### Exercise description
Retype, word for word, every line of the records below starting at the one that contains "net: 1115.27 -> 1128.36" and ending at the one that contains "total: 1226.80 -> 1241.20"; include both of those lines and nothing more.

### Material shown
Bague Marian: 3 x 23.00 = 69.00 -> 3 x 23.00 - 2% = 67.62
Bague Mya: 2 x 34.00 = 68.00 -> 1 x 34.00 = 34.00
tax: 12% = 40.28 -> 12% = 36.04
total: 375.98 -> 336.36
==
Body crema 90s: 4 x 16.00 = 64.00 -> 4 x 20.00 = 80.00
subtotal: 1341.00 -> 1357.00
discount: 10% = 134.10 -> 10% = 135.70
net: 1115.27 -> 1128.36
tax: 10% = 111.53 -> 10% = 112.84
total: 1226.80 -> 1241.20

### Written reply
net: 1115.27 -> 1128.36
tax: 10% = 111.53 -> 10% = 112.84
total: 1226.80 -> 1241.20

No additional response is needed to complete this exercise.